FIG. 19 shows a case where the operation knob 11 is actuated
obliquely in an upper right direction. Herein, since the selector
knob 12 is switched to the driver seat side, the selector S1 is
turned on and the selector S2 is turned off. Moreover, when the
operation knob 11 is actuated obliquely, the switch contacts SW1
and SW2 of the up-direction switch SU are closed, so that the
up-direction switch SU is turned on. In addition, the switch
contacts SW5 and SW6 of the right-direction switch SR are closed,
so that the right-direction switch SR is turned on. As shown by a
black, bold and solid line in FIG. 19, thus, a control current path
is formed from the power supply +B to the ground through the diode
D1, the selector S1, the relay RY1 the diode D2 and the
up-direction switch SU and, also, a control current path is formed
from the power supply +B to the ground through the diode D1, the
selector S1, the relay RY2, the diode D10 and the right-direction
switch SR, so that a control current flows into each of the relays
RY1 and RY2. Then, each of the relays RY1 and RY2 is activated, and
each of the contacts X1 and X2 is switched to the power supply
side. On the other hand, since no control current flows into the
relay RY3, the contact X3 is still switched to the ground side. As
shown by a gray, bold and solid line in FIG. 19, therefore, a drive
current path is formed from the power supply +B to the ground
through the contact X2, the terminal T2, the motor M2, the terminal
T3 and the contact X3, so that a drive current flows into the motor
M2 in a direction shown by a broken line with an arrow. Thus, the
motor M2 rotates forward to allow the driver seat-side mirror 51
(see FIG. 6) to tilt such that the mirror side thereof is oriented
rightward. Herein, when the contacts X1 and X2 are switched,
voltages are applied from the power supply +B to the two ends of
the motor M1. However, these voltages are equal in potential to
each other; therefore, no electric current flows into the motor M1.

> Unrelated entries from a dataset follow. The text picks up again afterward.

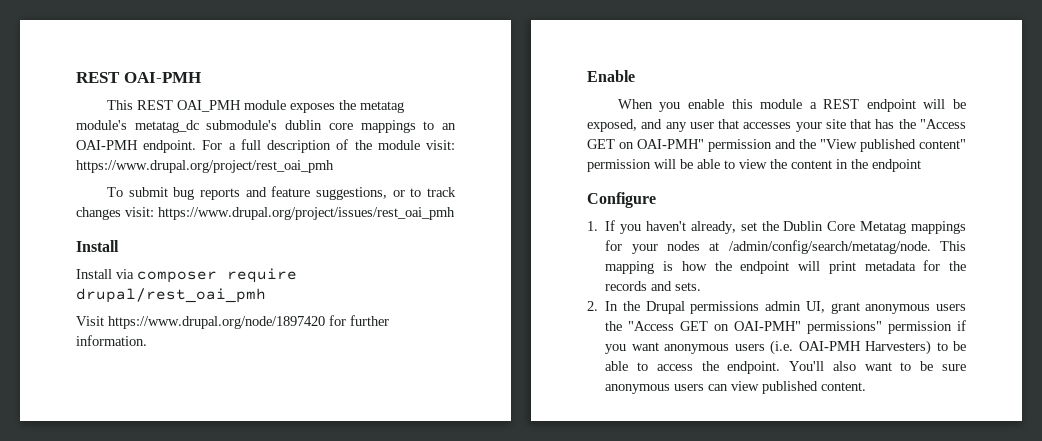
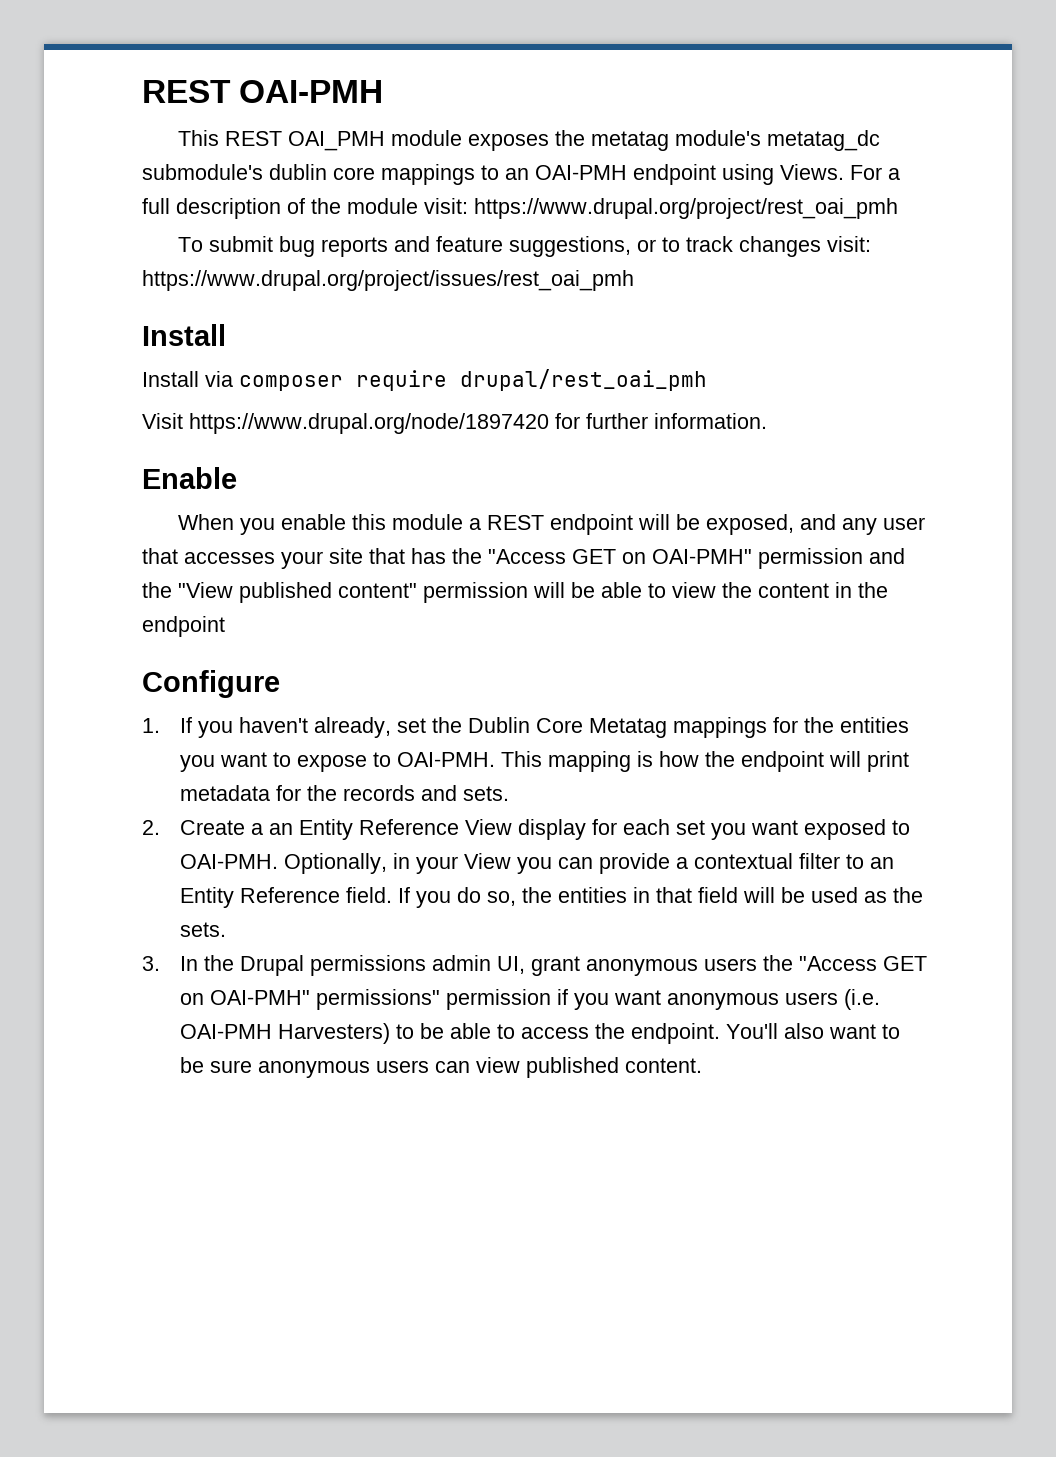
- This REST OAI_PMH module exposes the metatag module's metatag_dc submodule's dublin core mappings to an OAI-PMH endpoint.
+ This REST OAI_PMH module exposes the metatag module's metatag_dc submodule's dublin core mappings to an OAI-PMH endpoint using Views.
- 1. If you haven't already, set the Dublin Core Metatag mappings for your nodes at /admin/config/search/metatag/node.
+ 1. If you haven't already, set the Dublin Core Metatag mappings for the entities you want to expose to OAI-PMH.
- 2. In the Drupal permissions admin UI, grant anonymous users the "Access GET on OAI-PMH" permissions" permission if you want anonymous users (i.e. OAI-PMH Harvesters) to be able to access the endpoint.
+ 2. Create a an Entity Reference View display for each set you want exposed to OAI-PMH. Optionally, in your View you can provide a contextual filter to an Entity Reference field. If you do so, the entities in that field will be used as the sets.
+ 3. In the Drupal permissions admin UI, grant anonymous users the "Access GET on OAI-PMH" permissions" permission if you want anonymous users (i.e. OAI-PMH Harvesters) to be able to access the endpoint.

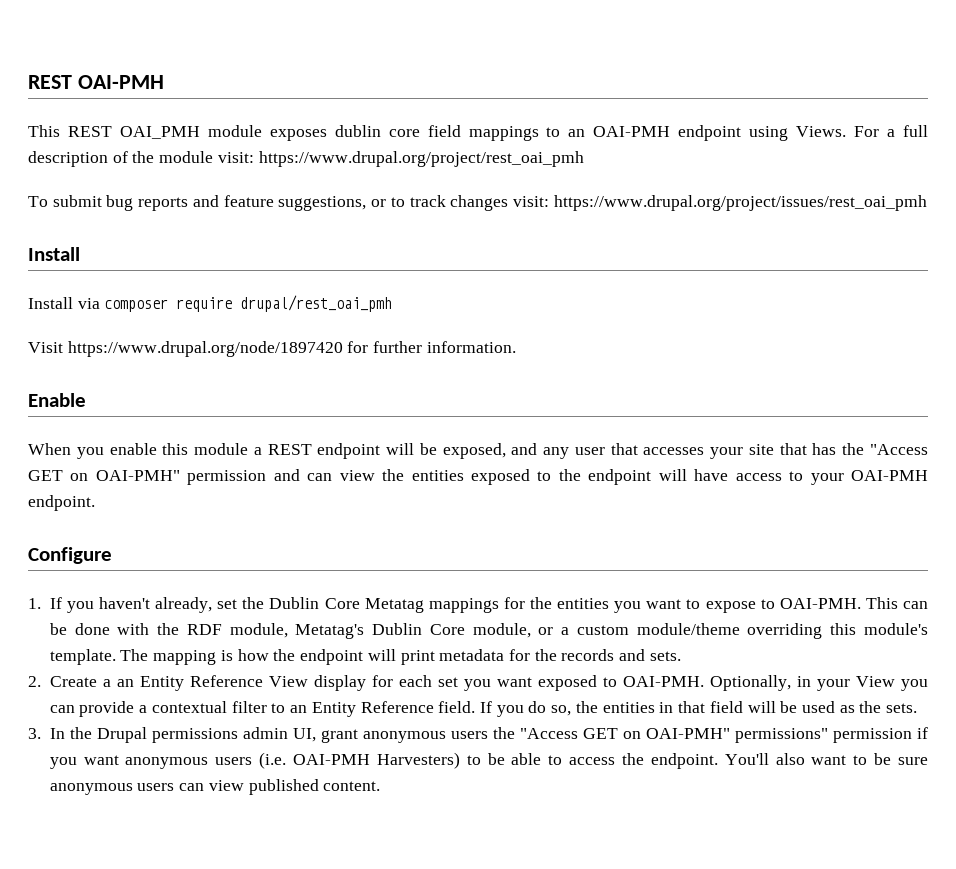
- This REST OAI_PMH module exposes the metatag module's metatag_dc submodule's dublin core mappings to an OAI-PMH endpoint using Views.
+ This REST OAI_PMH module exposes dublin core field mappings to an OAI-PMH endpoint using Views.
- When you enable this module a REST endpoint will be exposed, and any user that accesses your site that has the "Access GET on OAI-PMH" permission and the "View published content" permission will be able to view the content in the endpoint
+ When you enable this module a REST endpoint will be exposed, and any user that accesses your site that has the "Access GET on OAI-PMH" permission and can view the entities exposed to the endpoint will have access to your OAI-PMH endpoint.
- This mapping is how the endpoint will print metadata for the records and sets.
+ This can be done with the RDF module, Metatag's Dublin Core module, or a custom module/theme overriding this module's template. The mapping is how the endpoint will print metadata for the records and sets.

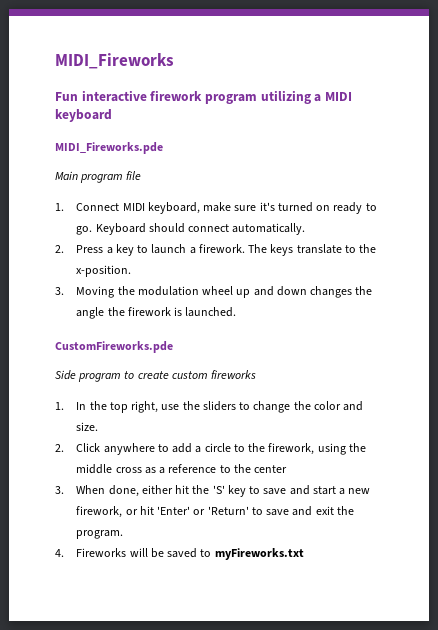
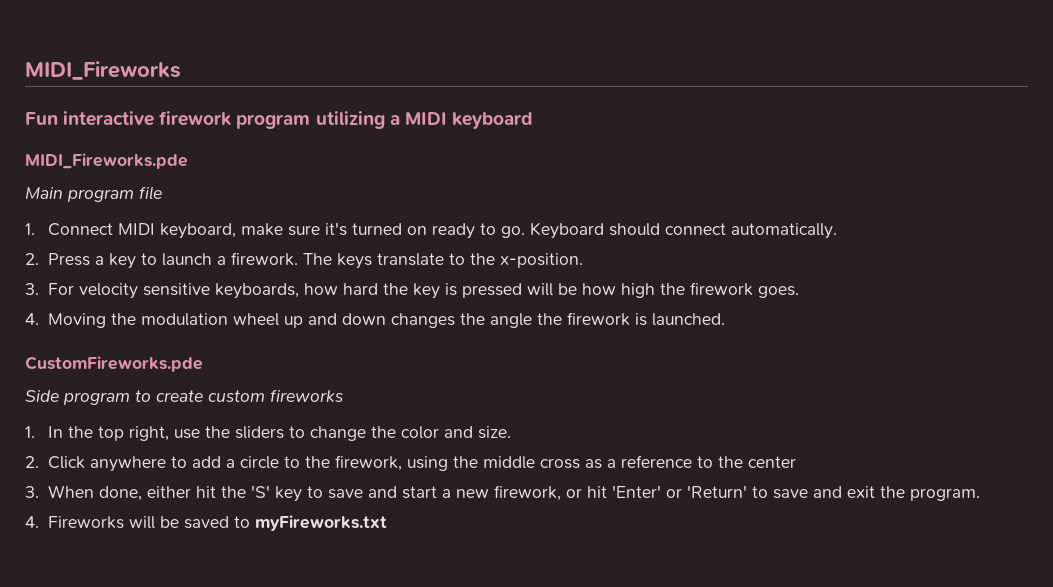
- 3. Moving the modulation wheel up and down changes the angle the firework is launched.
+ 3. For velocity sensitive keyboards, how hard the key is pressed will be how high the firework goes.
+ 4. Moving the modulation wheel up and down changes the angle the firework is launched.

For this reason, the motor M1 does not rotate.
FIG. 28 shows a table of the actions for controlling the driver
seat-side mirror 51 in the case where the operation knob 11 is
actuated obliquely. As shown in FIG. 28, when the operation knob 11
is actuated obliquely, that is, when the operation knob 11 is
actuated in two directions, the motors M1 and M2 are controlled as
follows in accordance with the ON/OFF statuses of the relays RY1 to
RY3. That is, if the operation knob 11 is actuated obliquely in the
upper left direction, each of the motors M1 and M2 rotates to allow
the driver seat-side mirror 51 to tilt in the upper left direction.
However, if the operation knob 11 is actuated obliquely in the
lower left direction or the upper right direction, only one of the
motors M1 and M2 rotates to allow the driver seat-side mirror 51 to
tilt downward or rightward. Moreover, if the operation knob 11 is
actuated obliquely in the lower right direction, both the motors M1
and M2 do not rotate, so that the driver seat-side mirror 51 does
not tilt. As described above, in the case where the operation knob
11 is actuated obliquely in a direction other than the upper left
direction, the driver seat-side mirror 51 does not tilt so as to
correspond to the relevant direction. In other words, this
configuration prevents unnatural actions, for example, the driver
seat-side mirror 51 tilts upward even though the operation knob 11
is actuated obliquely in the lower left direction and the driver
seat-side mirror 51 tilts leftward even though the operation knob
11 is actuated obliquely in the upper right direction.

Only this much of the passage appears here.